» INPUT RECORDS:
%%

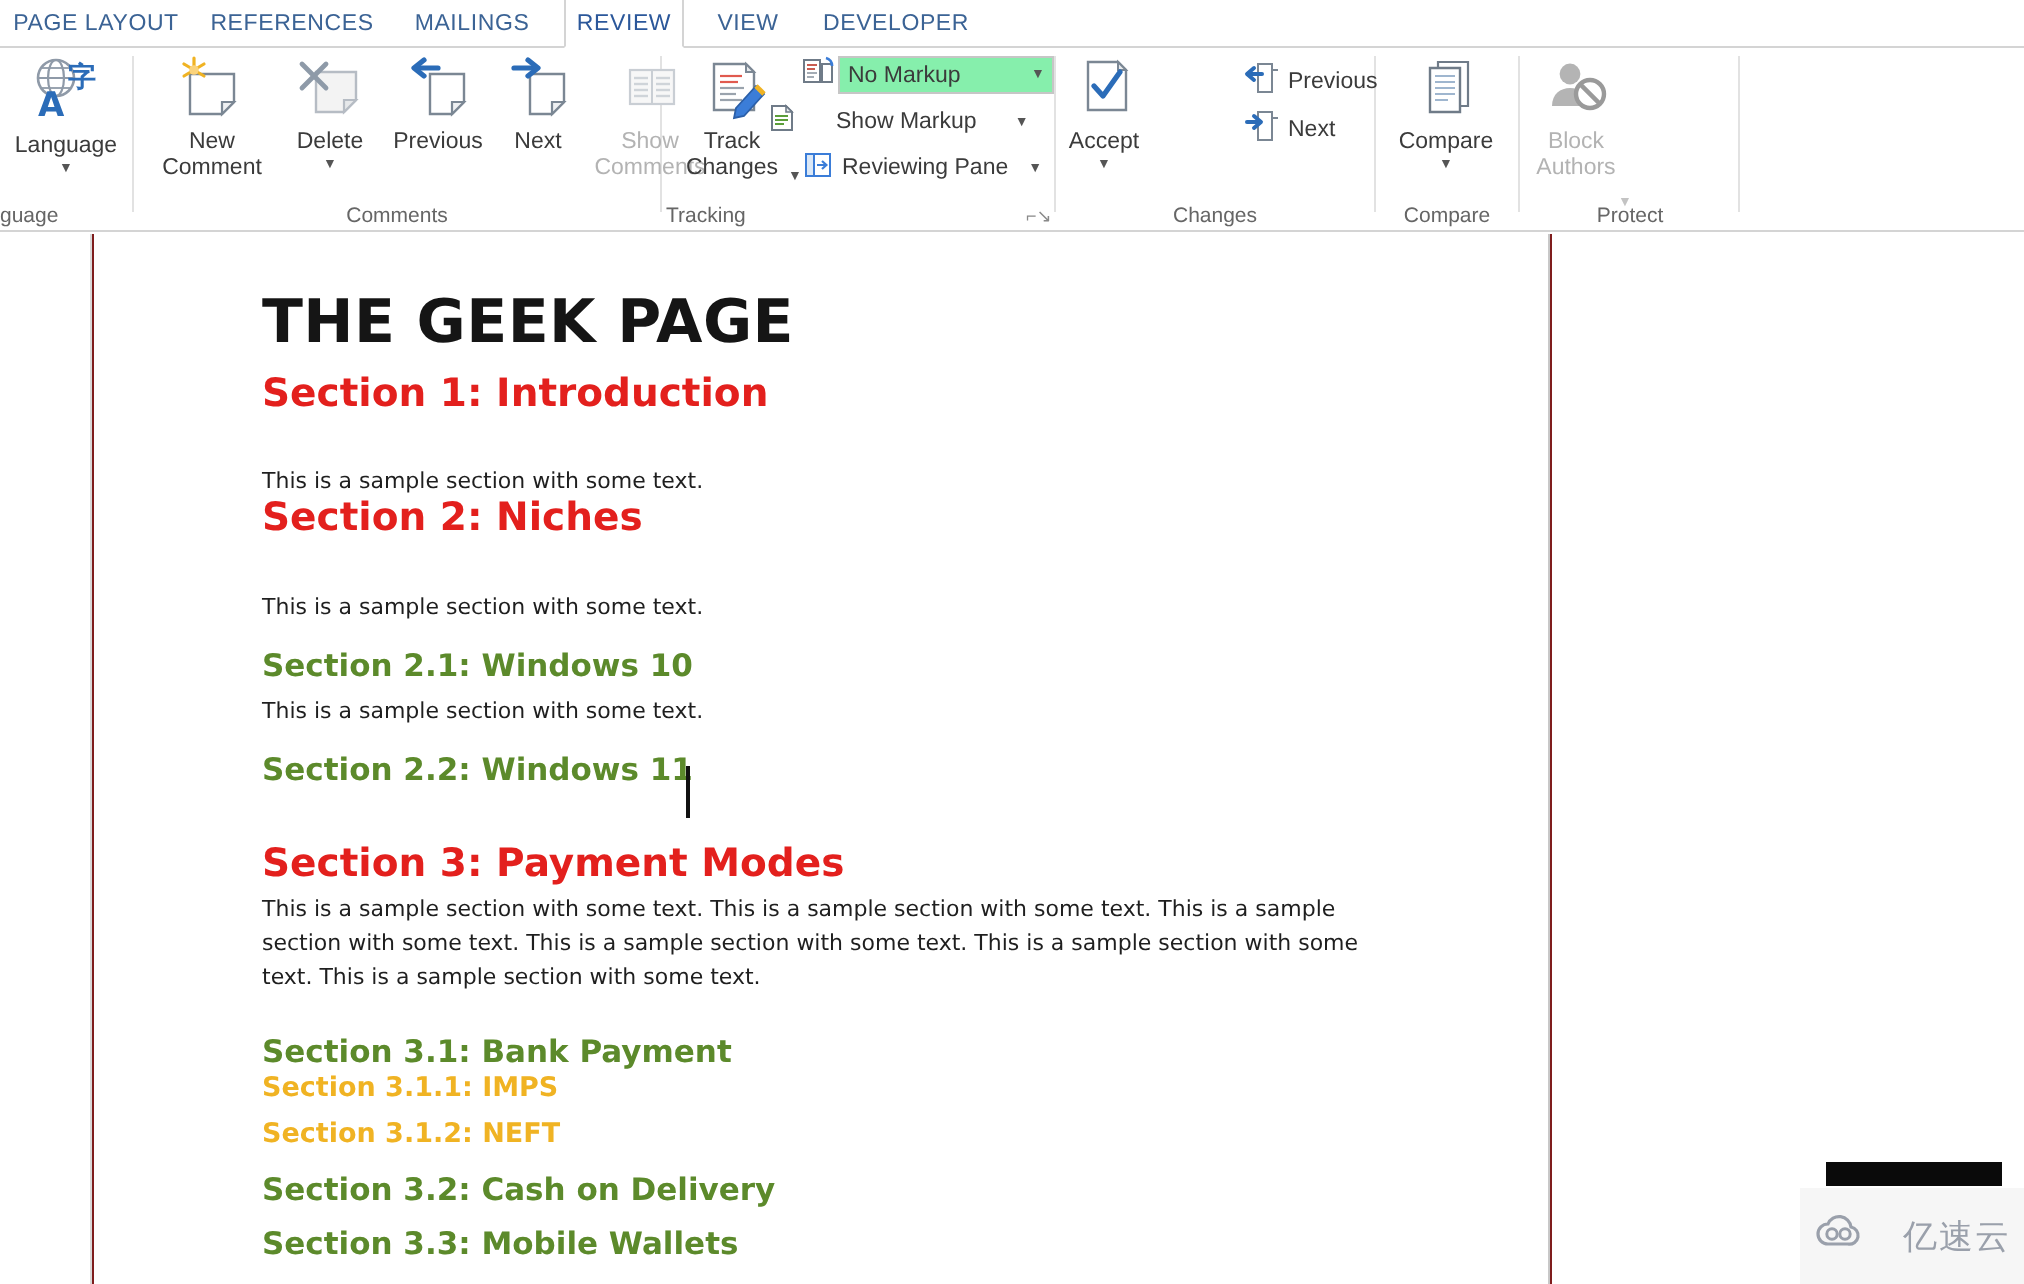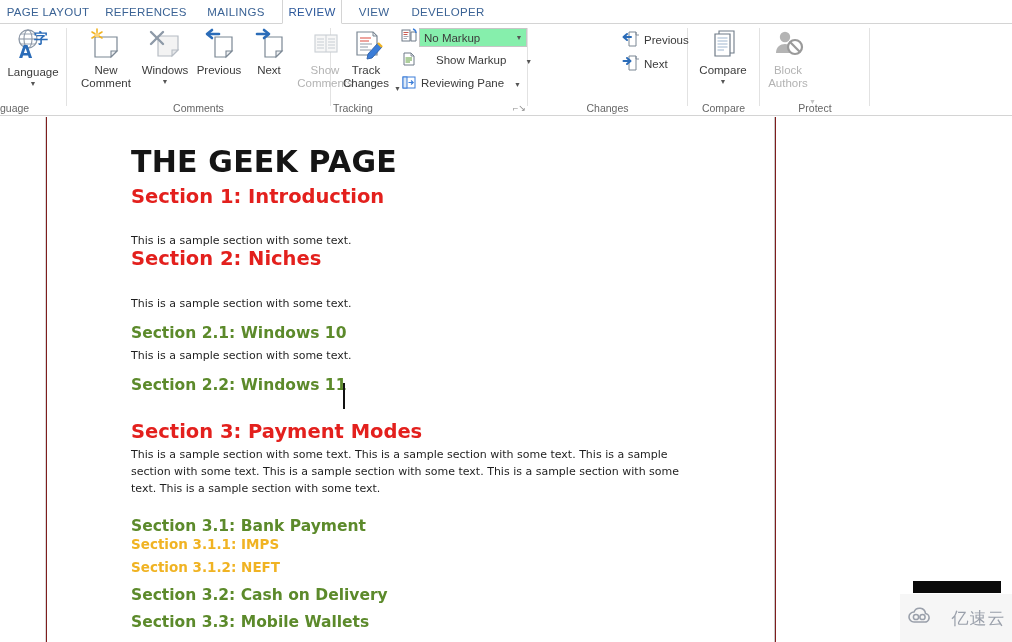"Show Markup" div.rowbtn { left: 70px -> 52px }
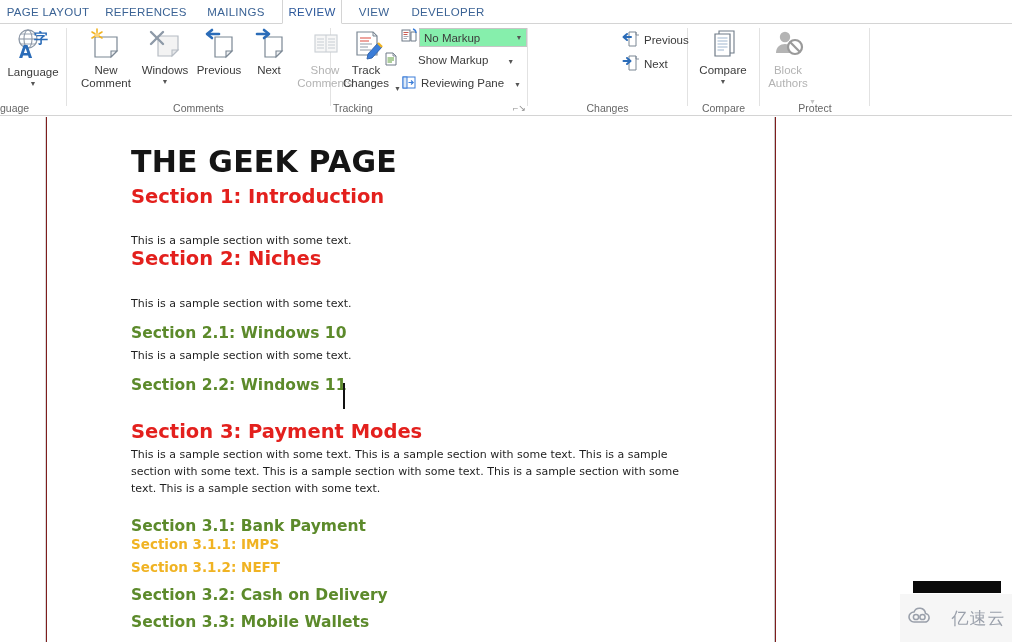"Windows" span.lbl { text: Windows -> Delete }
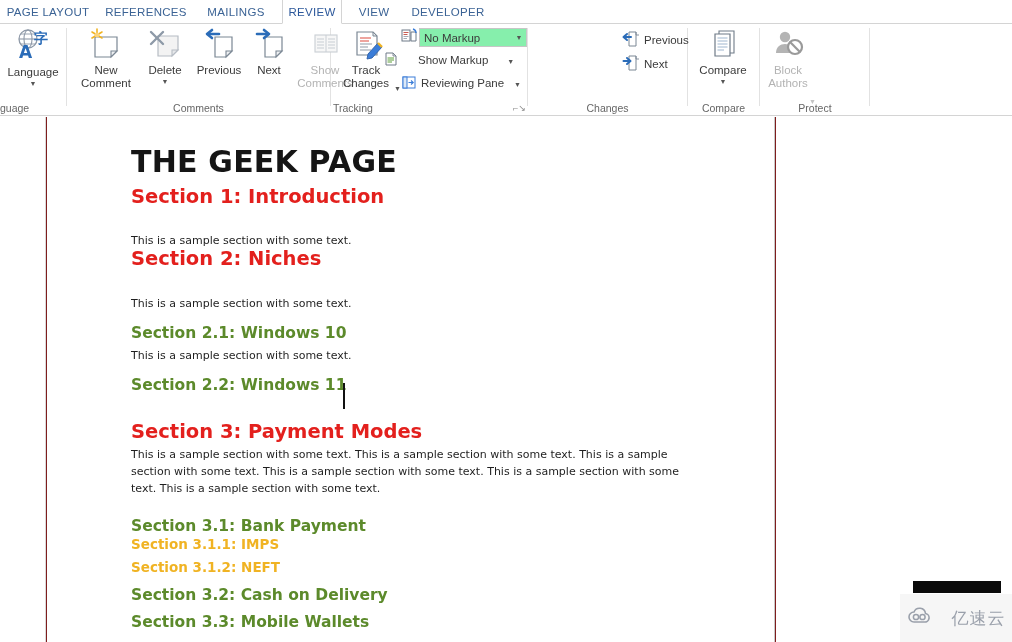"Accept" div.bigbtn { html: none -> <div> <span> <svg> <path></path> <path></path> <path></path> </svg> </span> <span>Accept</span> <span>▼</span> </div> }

%%
%%

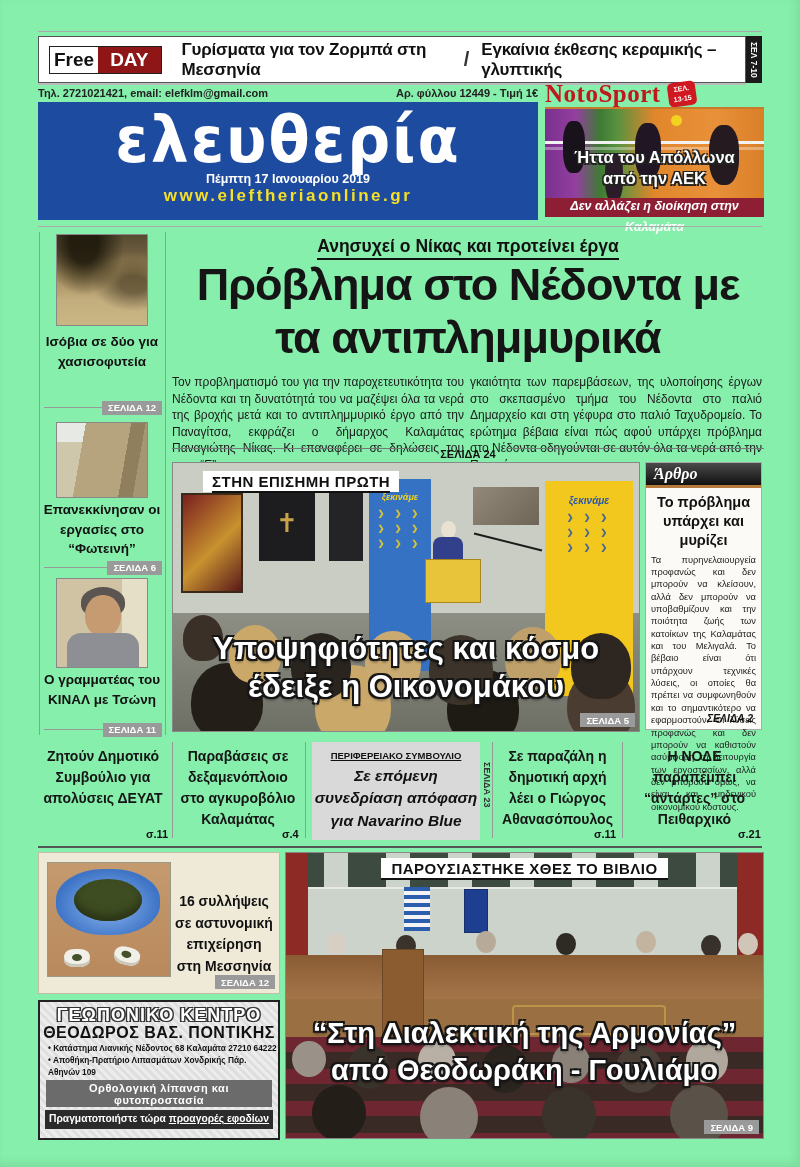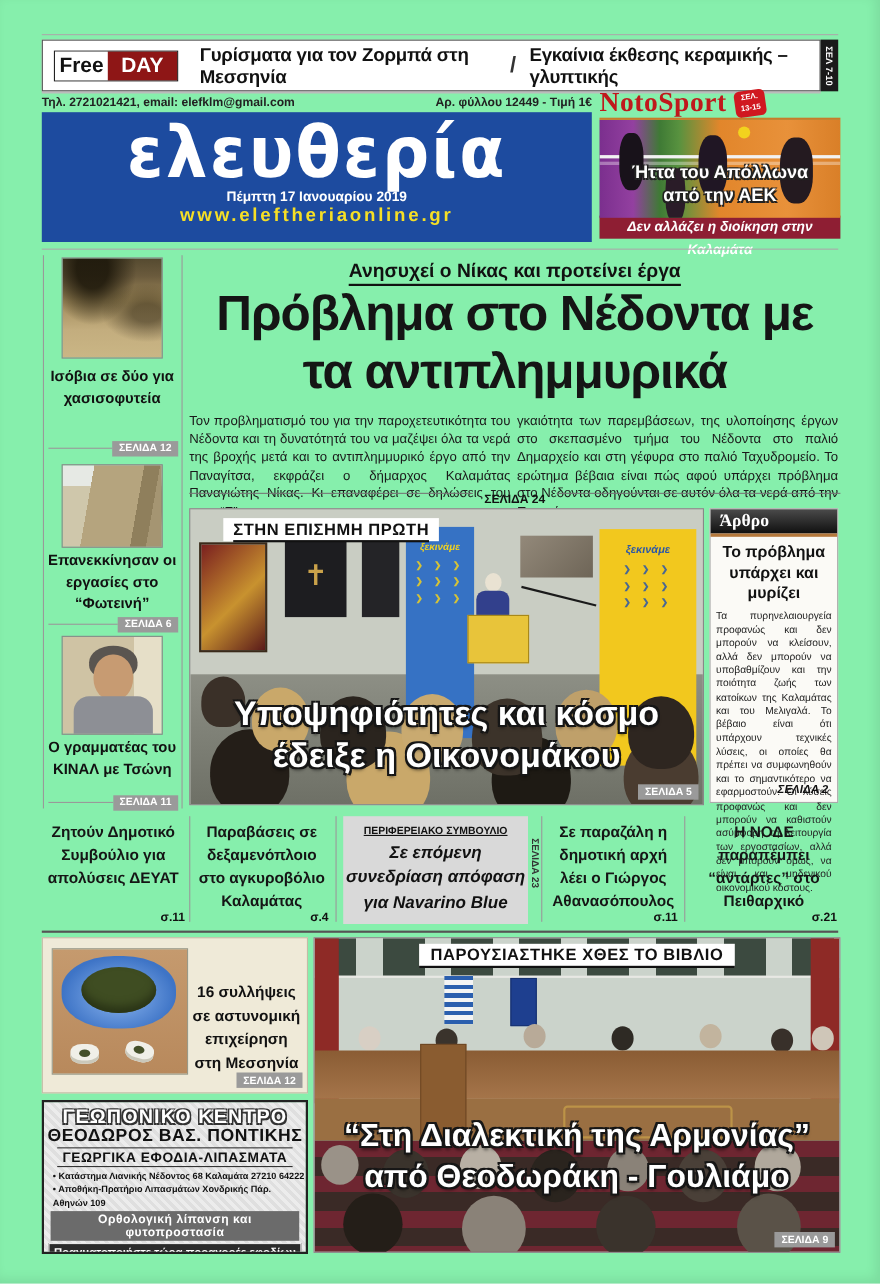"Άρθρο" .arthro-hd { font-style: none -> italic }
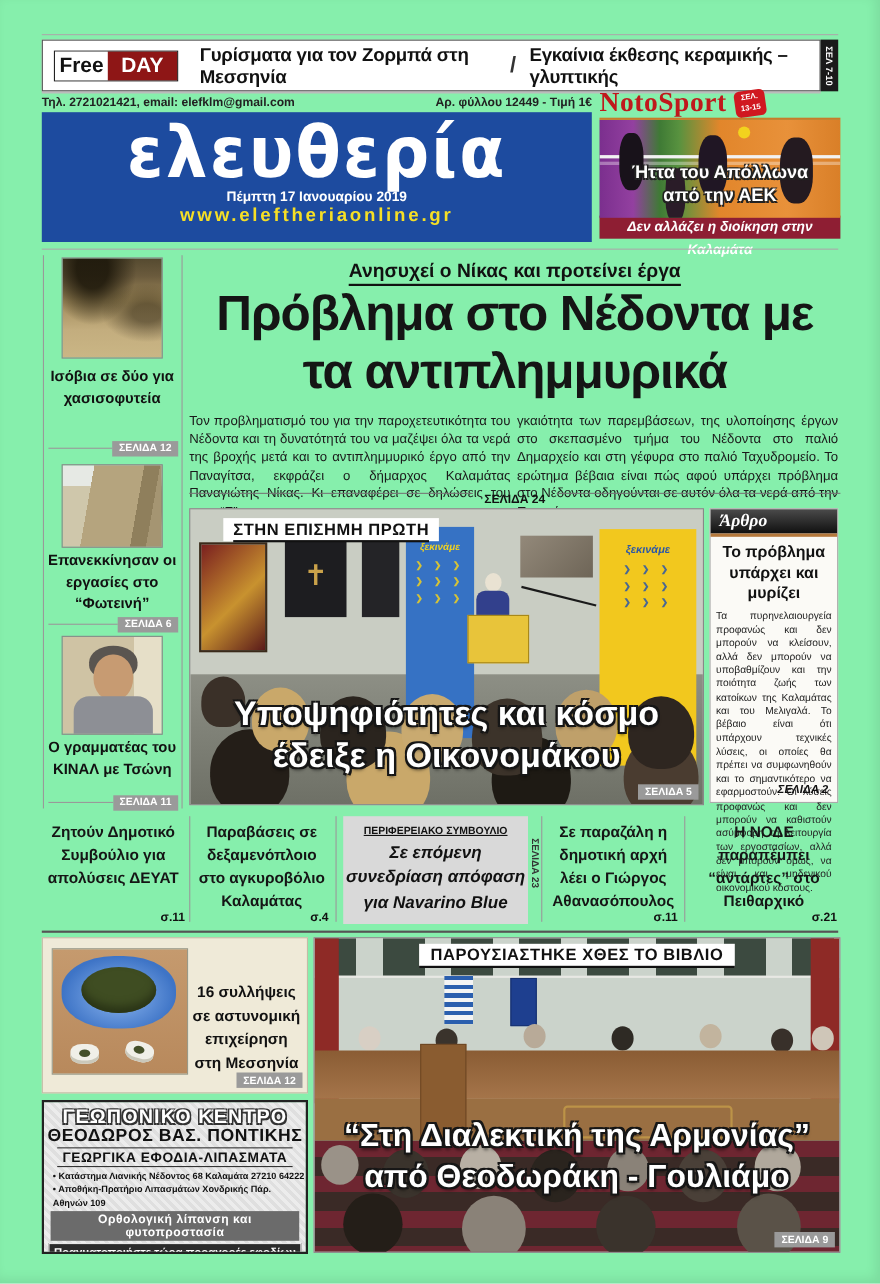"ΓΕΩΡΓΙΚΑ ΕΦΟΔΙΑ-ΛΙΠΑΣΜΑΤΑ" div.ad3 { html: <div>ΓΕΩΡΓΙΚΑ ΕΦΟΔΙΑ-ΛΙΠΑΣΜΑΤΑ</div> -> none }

%%
%%

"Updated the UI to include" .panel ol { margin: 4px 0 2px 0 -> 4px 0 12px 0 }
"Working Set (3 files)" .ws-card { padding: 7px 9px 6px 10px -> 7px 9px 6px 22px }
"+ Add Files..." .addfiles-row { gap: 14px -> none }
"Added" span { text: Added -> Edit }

%%

» PROBLEM TO WORK ON: Within the material above, copy exactly the lines from the line that holds "margin: 4px 0" up to and including the line that holds "text: Added ->".

» TASK RESPONSE:
"Updated the UI to include" .panel ol { margin: 4px 0 2px 0 -> 4px 0 12px 0 }
"Working Set (3 files)" .ws-card { padding: 7px 9px 6px 10px -> 7px 9px 6px 22px }
"+ Add Files..." .addfiles-row { gap: 14px -> none }
"Added" span { text: Added -> Edit }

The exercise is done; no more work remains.